La similarité des intrigues des deux premiers films renforcent encore la posture assumée du jeune sorcier. En résumant avec simplicité : Harry est victime de ses oncle et tante et cousin et se retrouve tant bien que mal à Poudlard, l’idée étant évoquée par un personnage secondaire provenant de l’univers des sorciers (Hagrid ou Dobby). Alors, on le voit assister à un cours qui sera plus tard utile dans le film (Wingardium Leviosa ou la Mandragore), l’école est effrayée à cause d’une créature attaquant les élèves dans le château (le Troll ou le Basilic), et non sans lien avec un mystérieux endroit plus ou moins caché dans le château (la cachette de la Pierre ou la Chambre des Secrets). Une rencontre dans la forêt interdite manquera de coûter la vie à Harry mais lui apprendra aussi beaucoup plus que ce qu’il était venu y chercher (Voldemort ou Aragog). Alors, un des trois personnages clés est blessé (Ron ou Hermione) et l’autre reste en arrière pour qu’harry combatte seul le danger (Hermione ou Ron). C’est un artefact mystique qui n’apparaît que si on le mérite (la Pierre ou l’Épée) et une bonne dose de courage et de ruse qui permettront à Harry de combattre Voldemort et celui qu’il contrôle (Quirell ou le Basilic), et de participer à un débriefing avec Dumbledore, finissant son année tranquillement. Les deux résumés valent pour les deux films et, la simplicité apparente de l’intrigue qui en ressort relève plus de la cohérence (poser les bases d’une série mais aussi raconter une histoire complète étant les deux défis de colombus, bien maîtrisés) que de la paresse. Deux missions presqu’indépendantes pour Harry, qui se suffisent tout à fait à elles mêmes mais qui pourtant, on le verra plus tard, posent les bases d’une intrigue plus complexe
aux ramifications multiples.

Il s’agit pour Harry d’affronter des souvenirs. L’ennemi est encore matériel en fin de film mais, comme en préparation à Askaban, l’action pure ne se focalise pas sur Voldemort en lui même ni la menace qu’il représente mais plutôt sur Harry et sa manière de prendre les choses.
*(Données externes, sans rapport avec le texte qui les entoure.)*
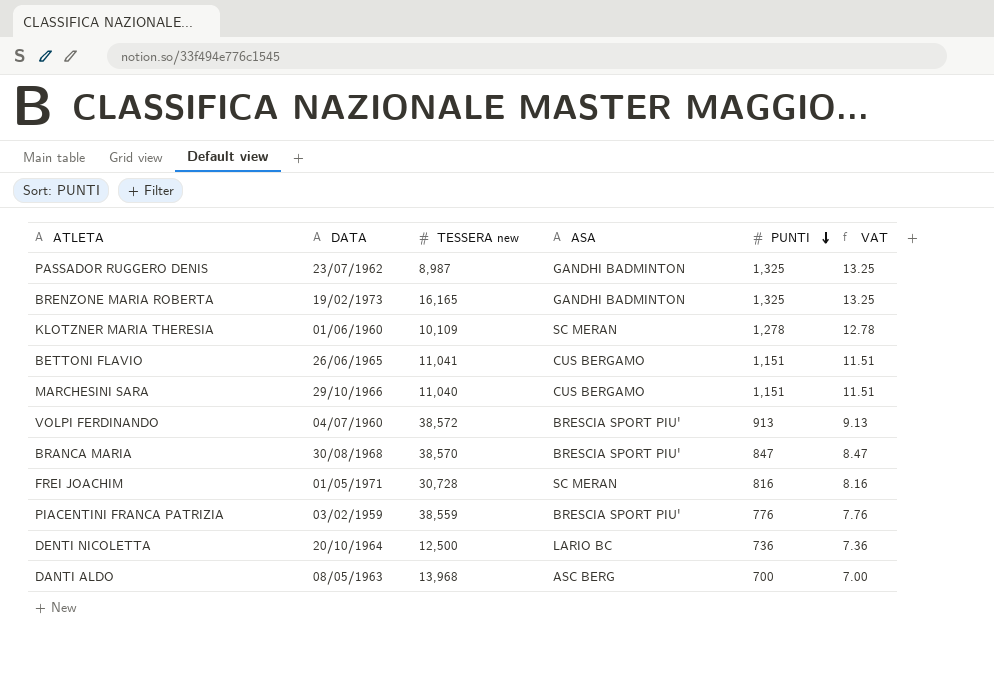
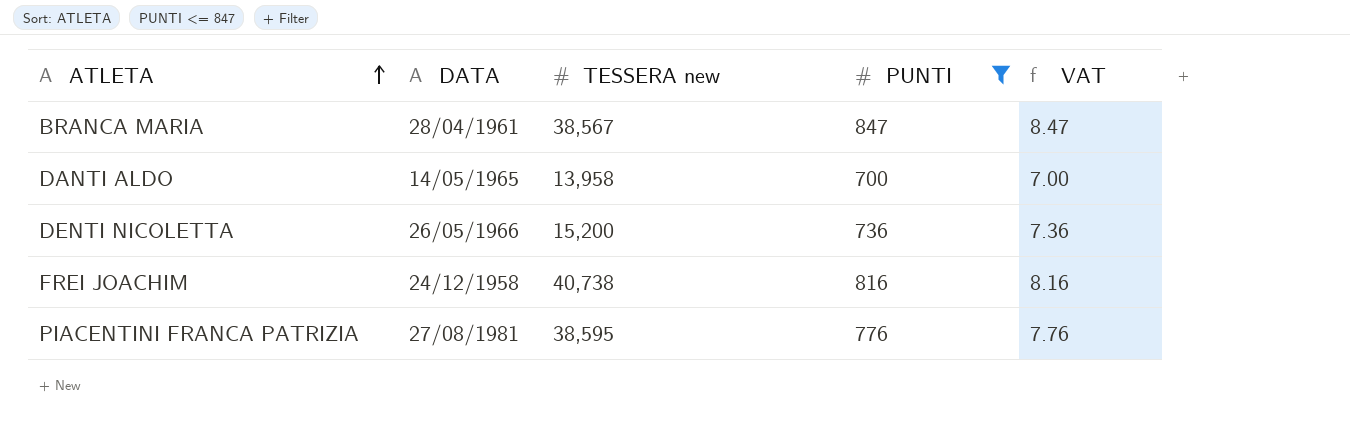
filter: none -> PUNTI <= 847
row order: PUNTI descending -> ATLETA ascending
column ASA | position: 4 -> none
BRANCA MARIA | DATA: 30/08/1968 -> 28/04/1961
BRANCA MARIA | TESSERA new: 38,570 -> 38,567
DANTI ALDO | DATA: 08/05/1963 -> 14/05/1965
DANTI ALDO | TESSERA new: 13,968 -> 13,958
DENTI NICOLETTA | DATA: 20/10/1964 -> 26/05/1966
DENTI NICOLETTA | TESSERA new: 12,500 -> 15,200
FREI JOACHIM | DATA: 01/05/1971 -> 24/12/1958
FREI JOACHIM | TESSERA new: 30,728 -> 40,738
PIACENTINI FRANCA PATRIZIA | DATA: 03/02/1959 -> 27/08/1981
PIACENTINI FRANCA PATRIZIA | TESSERA new: 38,559 -> 38,595

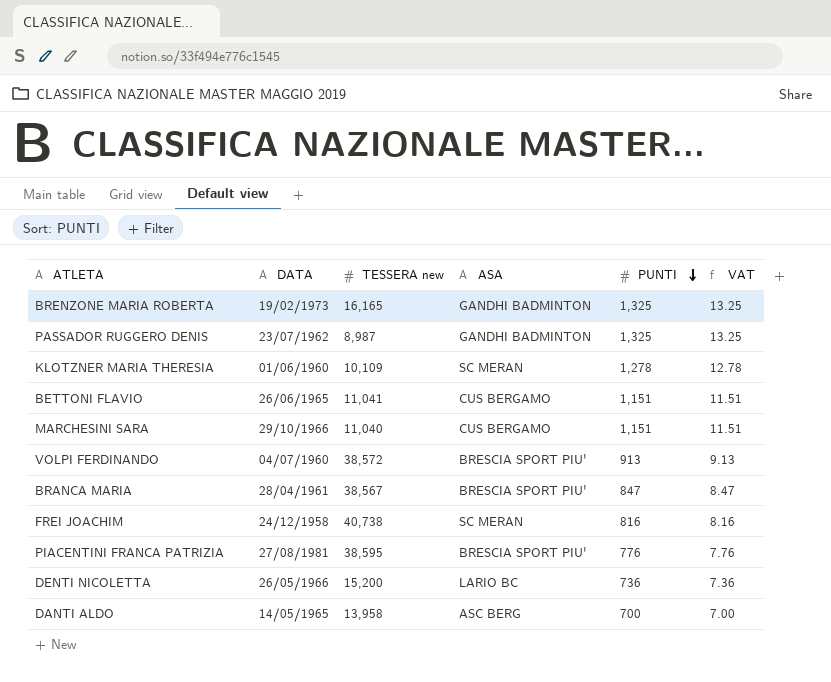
filter: PUNTI <= 847 -> none
row order: ATLETA ascending -> PUNTI descending
column ASA | position: none -> 4

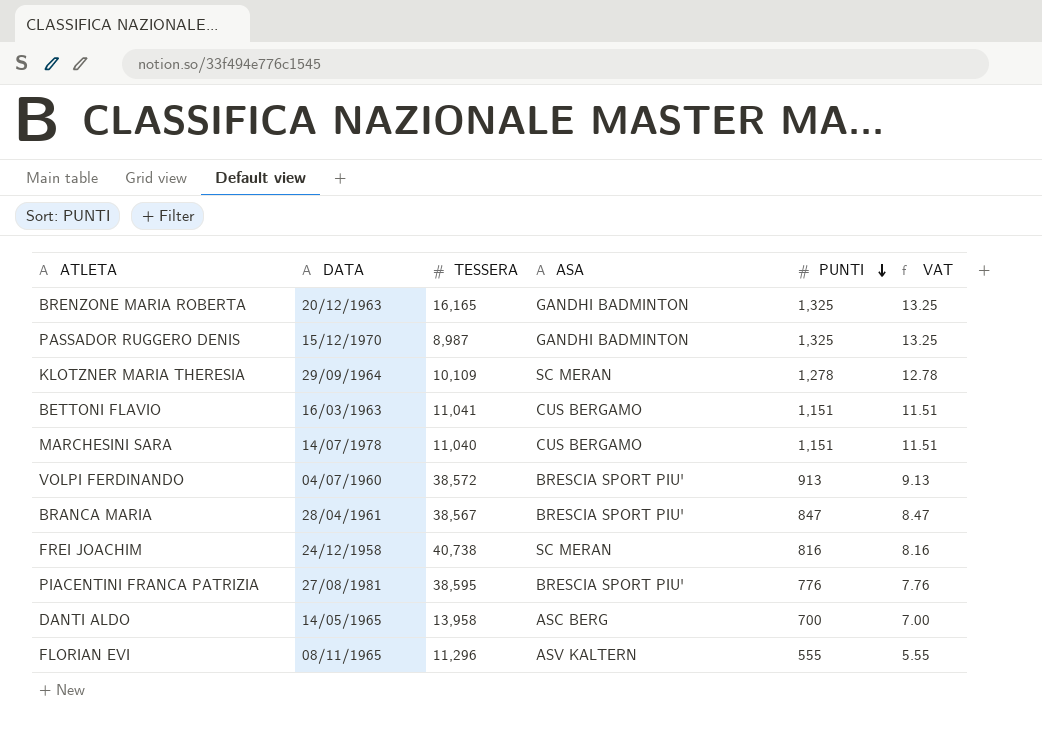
column name: TESSERA new -> TESSERA
row DENTI NICOLETTA: 26/05/1966 | 15,200 | LARIO BC | 736 | 7.36 -> none
BRENZONE MARIA ROBERTA | DATA: 19/02/1973 -> 20/12/1963
PASSADOR RUGGERO DENIS | DATA: 23/07/1962 -> 15/12/1970
KLOTZNER MARIA THERESIA | DATA: 01/06/1960 -> 29/09/1964
BETTONI FLAVIO | DATA: 26/06/1965 -> 16/03/1963
MARCHESINI SARA | DATA: 29/10/1966 -> 14/07/1978
row FLORIAN EVI: none -> 08/11/1965 | 11,296 | ASV KALTERN | 555 | 5.55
C’est toute la force de cette saga dès ces débuts, ne pas hésiter à aller ailleurs que dans les sentiers battus pour poser de solides caractéristiques et de solides questions qui vont se répercuter dans l’ensemble de l’œuvre. Harry souffre du sacrifice qu’on fait ses parents pour lui mais cela éveillé aussi en lui une volonté de faire le bien et que personne n’ai à souffrir comme lui l’a fait. Il est souvent confronté à la médiocrité, comme contre Lockart ici, pantin jouissant d’une notoriété plus grande que celle du héros mais imméritée, sorte de miroir déformant de ce qu’aurait pu être Harry s’il avait vécu moins humblement. C’est aussi l’intérêt, mais l’analyse est très personnelle, pour lui d’avoir vécu chez les Dursley : s’il avait été élevé dans la gloire et l’amour de lui meme le résultat aurait sans doute été différent du personnage empli de bonté ne cachant pas son amour propre que l’on connaît. Ce n’est que le début des aventures du sorcier qui en sait déjà beaucoup sur ce qu’il est : quelqu’un de bien.

L’univers est encore magique dans ce second volet. Malgré la noirceur accentuée de celui-ci, l’heure est encore à la découverte de la magie des lieux et aux aventures épiques et couronnées de succès. Les choses vont changer dès les aventures suivantes et il faudra attendre peu avant qu’harry n’ait à basculer prématurément dans l’âge adulte. Pour l’heure, il n’est qu’un enfant.